▼▼▼
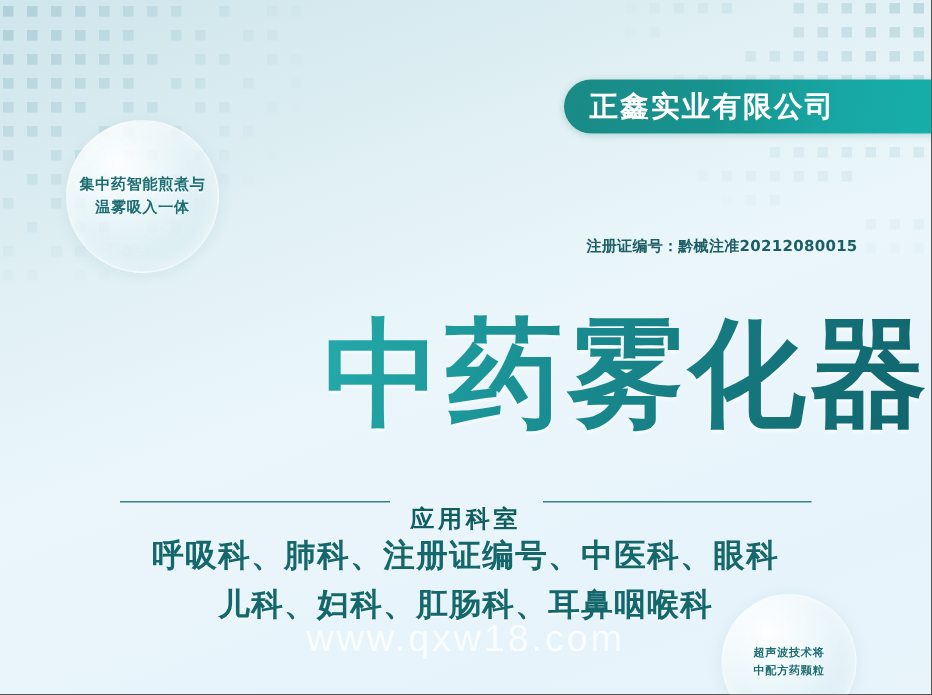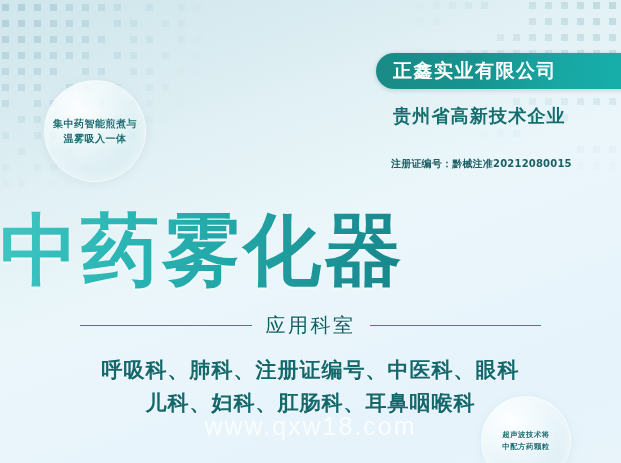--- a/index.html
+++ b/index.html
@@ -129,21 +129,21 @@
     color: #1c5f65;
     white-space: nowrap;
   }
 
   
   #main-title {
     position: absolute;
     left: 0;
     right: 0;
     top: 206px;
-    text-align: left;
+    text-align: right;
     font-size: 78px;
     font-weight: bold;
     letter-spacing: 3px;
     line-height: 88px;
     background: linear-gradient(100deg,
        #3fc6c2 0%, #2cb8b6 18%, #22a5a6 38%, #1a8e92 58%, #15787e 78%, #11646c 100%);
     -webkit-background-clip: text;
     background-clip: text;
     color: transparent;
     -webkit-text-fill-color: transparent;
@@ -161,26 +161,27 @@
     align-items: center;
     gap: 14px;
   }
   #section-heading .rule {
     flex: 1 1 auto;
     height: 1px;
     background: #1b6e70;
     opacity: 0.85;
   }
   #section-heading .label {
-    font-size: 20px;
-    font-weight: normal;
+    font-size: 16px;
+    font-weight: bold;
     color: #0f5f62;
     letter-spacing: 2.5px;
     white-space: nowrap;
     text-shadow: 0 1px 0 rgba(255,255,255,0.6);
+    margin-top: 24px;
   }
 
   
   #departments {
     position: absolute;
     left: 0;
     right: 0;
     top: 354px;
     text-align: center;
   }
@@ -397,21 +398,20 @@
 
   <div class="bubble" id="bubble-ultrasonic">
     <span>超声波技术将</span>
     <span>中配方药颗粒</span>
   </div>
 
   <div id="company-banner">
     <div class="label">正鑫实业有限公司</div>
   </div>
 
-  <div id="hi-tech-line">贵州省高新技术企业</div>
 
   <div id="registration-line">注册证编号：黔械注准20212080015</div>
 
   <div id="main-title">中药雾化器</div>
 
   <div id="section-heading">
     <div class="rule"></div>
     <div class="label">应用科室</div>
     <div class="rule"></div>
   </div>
▲▲▲
▼▼▼
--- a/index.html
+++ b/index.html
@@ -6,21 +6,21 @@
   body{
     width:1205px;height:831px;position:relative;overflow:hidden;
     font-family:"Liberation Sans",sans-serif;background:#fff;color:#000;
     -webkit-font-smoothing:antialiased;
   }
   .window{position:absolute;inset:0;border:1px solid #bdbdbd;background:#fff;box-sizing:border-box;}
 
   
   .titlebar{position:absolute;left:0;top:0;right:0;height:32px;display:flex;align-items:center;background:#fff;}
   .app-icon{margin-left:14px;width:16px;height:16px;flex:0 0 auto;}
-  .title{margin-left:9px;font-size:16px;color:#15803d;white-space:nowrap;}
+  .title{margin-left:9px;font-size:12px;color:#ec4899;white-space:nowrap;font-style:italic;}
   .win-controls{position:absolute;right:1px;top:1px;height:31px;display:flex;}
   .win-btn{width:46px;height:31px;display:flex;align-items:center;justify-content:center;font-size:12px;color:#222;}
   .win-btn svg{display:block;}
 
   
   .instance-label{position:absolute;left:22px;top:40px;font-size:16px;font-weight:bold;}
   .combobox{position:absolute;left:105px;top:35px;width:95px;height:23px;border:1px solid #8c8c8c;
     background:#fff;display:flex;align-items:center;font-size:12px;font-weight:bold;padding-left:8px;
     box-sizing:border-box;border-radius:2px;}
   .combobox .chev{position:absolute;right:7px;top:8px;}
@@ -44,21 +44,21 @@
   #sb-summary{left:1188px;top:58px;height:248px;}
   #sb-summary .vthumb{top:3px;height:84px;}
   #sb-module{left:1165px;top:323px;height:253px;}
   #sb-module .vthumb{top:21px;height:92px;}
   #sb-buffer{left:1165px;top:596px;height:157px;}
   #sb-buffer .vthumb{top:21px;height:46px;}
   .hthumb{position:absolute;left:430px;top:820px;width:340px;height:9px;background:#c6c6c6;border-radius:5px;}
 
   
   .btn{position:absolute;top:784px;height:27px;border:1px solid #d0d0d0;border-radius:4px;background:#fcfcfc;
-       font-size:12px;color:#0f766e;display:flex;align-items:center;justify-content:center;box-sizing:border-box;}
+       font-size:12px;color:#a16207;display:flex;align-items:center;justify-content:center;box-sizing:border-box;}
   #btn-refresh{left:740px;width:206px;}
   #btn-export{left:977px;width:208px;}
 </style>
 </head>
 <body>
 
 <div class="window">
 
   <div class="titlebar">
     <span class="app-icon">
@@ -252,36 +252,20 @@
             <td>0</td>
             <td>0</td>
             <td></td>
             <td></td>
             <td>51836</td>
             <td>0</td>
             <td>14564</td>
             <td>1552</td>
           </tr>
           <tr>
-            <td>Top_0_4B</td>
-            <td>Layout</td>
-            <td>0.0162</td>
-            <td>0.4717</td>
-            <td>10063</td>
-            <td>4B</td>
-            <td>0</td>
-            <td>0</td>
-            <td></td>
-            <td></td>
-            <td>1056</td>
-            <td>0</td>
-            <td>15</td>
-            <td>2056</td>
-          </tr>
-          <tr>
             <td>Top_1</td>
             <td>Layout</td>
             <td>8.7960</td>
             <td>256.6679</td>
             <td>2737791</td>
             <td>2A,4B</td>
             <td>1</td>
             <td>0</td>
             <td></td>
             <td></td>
▲▲▲
◆ Problem requirements ◆
Among the lines of the preceding data, which ones hold the word "content"? List them.

◆ Exercise answer ◆
   .win-btn{width:46px;height:31px;display:flex;align-items:center;justify-content:center;font-size:12px;color:#222;}
-       font-size:12px;color:#0f766e;display:flex;align-items:center;justify-content:center;box-sizing:border-box;}
+       font-size:12px;color:#a16207;display:flex;align-items:center;justify-content:center;box-sizing:border-box;}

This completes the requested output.